= WHAT IS EXPECTED =
Find and copy each line of the records where the string "radius" shows up.
++++ INPUT DATA
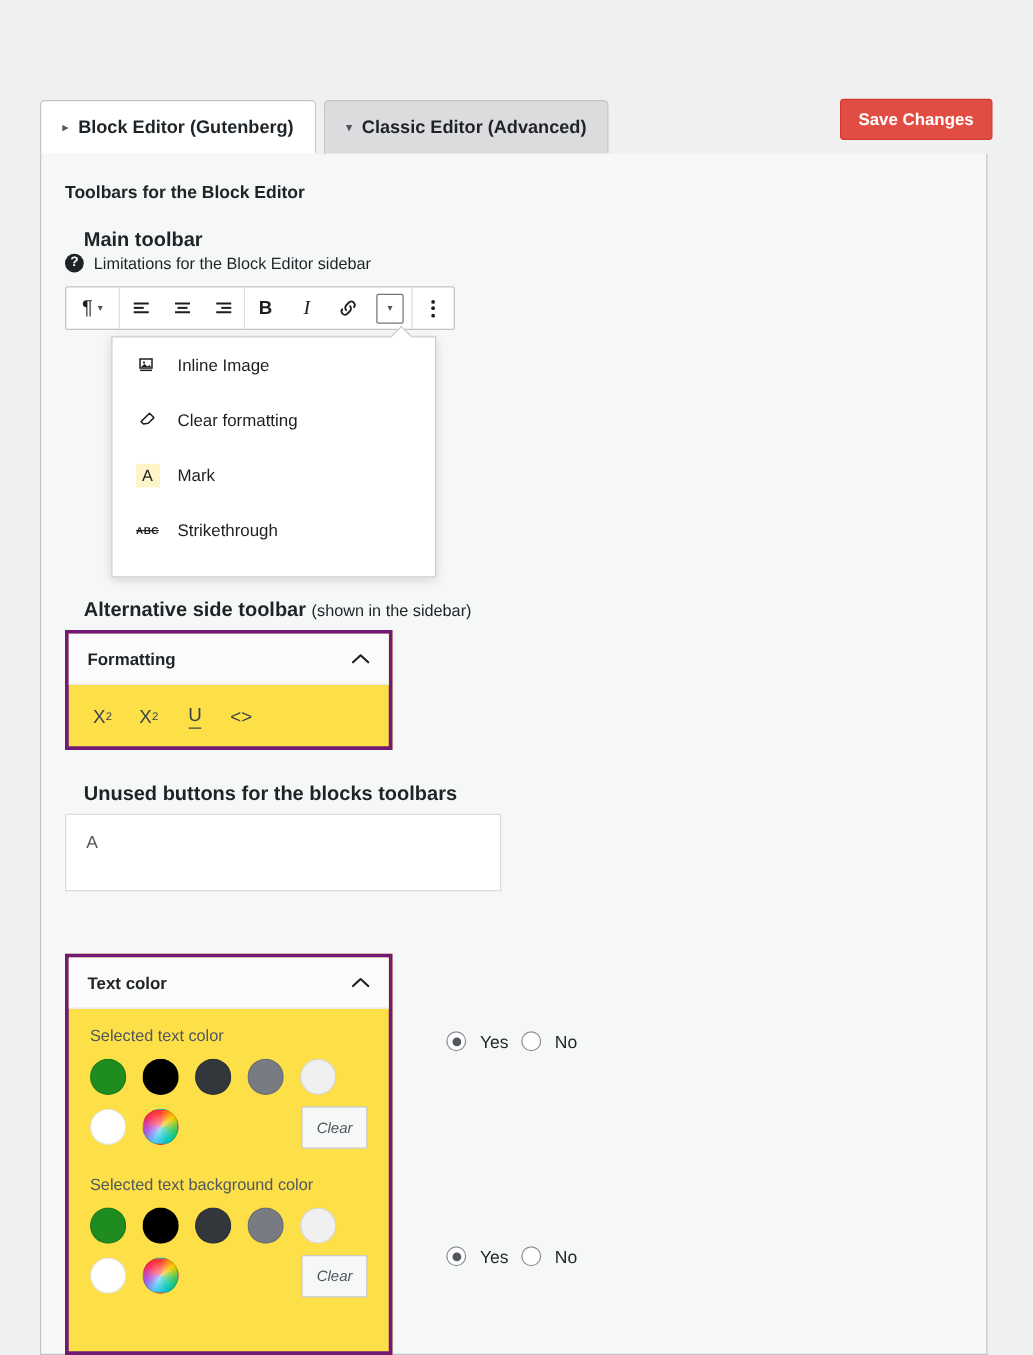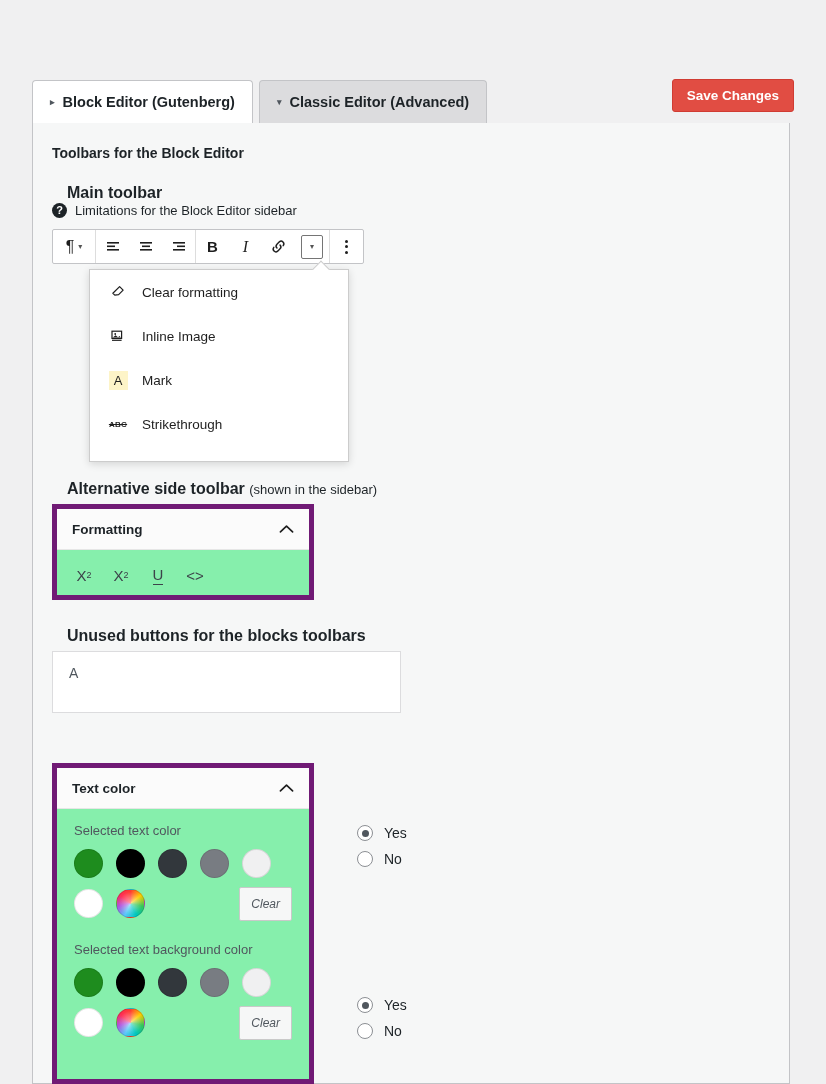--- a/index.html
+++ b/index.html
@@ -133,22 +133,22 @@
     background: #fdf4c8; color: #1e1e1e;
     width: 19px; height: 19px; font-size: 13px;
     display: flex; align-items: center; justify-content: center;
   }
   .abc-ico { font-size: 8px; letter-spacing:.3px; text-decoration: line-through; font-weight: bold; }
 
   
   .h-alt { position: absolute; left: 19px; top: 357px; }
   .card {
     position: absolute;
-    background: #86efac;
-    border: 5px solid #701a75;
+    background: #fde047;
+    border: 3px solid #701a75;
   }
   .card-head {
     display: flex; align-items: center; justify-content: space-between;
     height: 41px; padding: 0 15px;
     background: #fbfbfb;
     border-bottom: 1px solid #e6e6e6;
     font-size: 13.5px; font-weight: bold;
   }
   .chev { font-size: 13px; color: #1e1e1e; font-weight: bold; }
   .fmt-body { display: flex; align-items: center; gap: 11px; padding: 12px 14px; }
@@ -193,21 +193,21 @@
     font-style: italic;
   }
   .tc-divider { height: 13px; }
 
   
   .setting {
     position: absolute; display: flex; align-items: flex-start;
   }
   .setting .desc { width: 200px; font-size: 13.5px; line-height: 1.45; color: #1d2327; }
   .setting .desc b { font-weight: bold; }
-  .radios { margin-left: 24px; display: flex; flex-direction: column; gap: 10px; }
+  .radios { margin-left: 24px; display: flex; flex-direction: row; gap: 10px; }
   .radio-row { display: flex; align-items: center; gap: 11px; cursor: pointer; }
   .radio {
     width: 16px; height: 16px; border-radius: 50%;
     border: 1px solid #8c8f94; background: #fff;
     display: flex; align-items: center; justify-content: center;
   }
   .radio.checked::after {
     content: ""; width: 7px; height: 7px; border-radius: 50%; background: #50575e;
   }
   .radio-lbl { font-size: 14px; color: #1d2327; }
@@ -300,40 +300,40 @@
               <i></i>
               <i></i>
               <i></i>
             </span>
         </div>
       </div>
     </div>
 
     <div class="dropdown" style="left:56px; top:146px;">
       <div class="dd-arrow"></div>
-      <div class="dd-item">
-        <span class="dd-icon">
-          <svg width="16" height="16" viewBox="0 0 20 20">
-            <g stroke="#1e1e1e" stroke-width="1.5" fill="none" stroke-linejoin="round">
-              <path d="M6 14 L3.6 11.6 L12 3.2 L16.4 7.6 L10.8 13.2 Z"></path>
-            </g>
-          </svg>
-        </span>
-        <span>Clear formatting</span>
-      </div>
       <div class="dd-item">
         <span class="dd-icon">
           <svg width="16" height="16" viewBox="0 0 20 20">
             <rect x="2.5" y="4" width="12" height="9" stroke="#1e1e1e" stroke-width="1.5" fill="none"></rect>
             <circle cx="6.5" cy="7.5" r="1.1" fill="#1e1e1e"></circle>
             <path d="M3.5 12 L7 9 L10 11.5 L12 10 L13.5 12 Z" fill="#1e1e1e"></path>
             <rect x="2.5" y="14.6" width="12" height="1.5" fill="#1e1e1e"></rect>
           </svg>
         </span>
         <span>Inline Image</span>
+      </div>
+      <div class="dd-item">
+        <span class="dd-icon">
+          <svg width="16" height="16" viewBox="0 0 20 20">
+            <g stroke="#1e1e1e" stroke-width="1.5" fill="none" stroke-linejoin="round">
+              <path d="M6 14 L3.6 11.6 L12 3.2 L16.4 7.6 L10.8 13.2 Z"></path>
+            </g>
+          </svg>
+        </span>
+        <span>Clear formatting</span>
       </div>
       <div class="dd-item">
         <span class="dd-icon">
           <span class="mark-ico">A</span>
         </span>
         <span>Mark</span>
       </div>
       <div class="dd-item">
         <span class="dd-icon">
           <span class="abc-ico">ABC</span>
++++++++
++++ INPUT DATA
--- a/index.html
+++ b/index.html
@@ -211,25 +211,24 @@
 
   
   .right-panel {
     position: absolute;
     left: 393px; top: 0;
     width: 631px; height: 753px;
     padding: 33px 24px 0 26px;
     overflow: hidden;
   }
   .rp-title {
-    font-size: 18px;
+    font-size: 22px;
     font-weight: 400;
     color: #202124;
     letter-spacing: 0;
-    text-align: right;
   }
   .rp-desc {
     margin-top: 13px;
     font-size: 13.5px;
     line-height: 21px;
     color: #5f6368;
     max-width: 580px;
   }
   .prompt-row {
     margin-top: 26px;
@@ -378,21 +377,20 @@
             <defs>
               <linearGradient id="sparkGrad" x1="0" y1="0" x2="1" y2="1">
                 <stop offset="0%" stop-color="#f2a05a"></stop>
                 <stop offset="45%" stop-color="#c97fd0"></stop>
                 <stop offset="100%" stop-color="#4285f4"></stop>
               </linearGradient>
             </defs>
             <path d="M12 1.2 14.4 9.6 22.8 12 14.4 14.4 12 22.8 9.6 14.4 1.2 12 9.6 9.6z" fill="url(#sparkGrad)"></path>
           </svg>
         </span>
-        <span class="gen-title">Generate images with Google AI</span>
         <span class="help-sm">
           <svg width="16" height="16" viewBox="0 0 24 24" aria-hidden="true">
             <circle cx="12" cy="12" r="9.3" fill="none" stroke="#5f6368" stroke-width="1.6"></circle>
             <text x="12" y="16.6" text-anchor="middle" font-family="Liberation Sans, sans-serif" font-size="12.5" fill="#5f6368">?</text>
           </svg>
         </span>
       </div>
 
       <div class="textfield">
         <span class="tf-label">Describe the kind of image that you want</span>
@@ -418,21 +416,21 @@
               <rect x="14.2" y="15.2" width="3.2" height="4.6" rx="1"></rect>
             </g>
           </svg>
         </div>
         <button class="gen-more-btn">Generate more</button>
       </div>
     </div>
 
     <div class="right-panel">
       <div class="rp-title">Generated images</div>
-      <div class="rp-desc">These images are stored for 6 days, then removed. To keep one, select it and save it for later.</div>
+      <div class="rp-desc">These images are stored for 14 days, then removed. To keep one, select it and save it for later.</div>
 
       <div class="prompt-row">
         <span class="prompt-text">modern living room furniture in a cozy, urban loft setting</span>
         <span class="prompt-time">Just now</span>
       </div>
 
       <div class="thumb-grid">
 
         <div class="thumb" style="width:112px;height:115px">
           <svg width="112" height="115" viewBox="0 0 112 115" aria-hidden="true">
++++++++
= RESULT FOR THIS TASK =
     width: 16px; height: 16px; border-radius: 50%;
     content: ""; width: 7px; height: 7px; border-radius: 50%; background: #50575e;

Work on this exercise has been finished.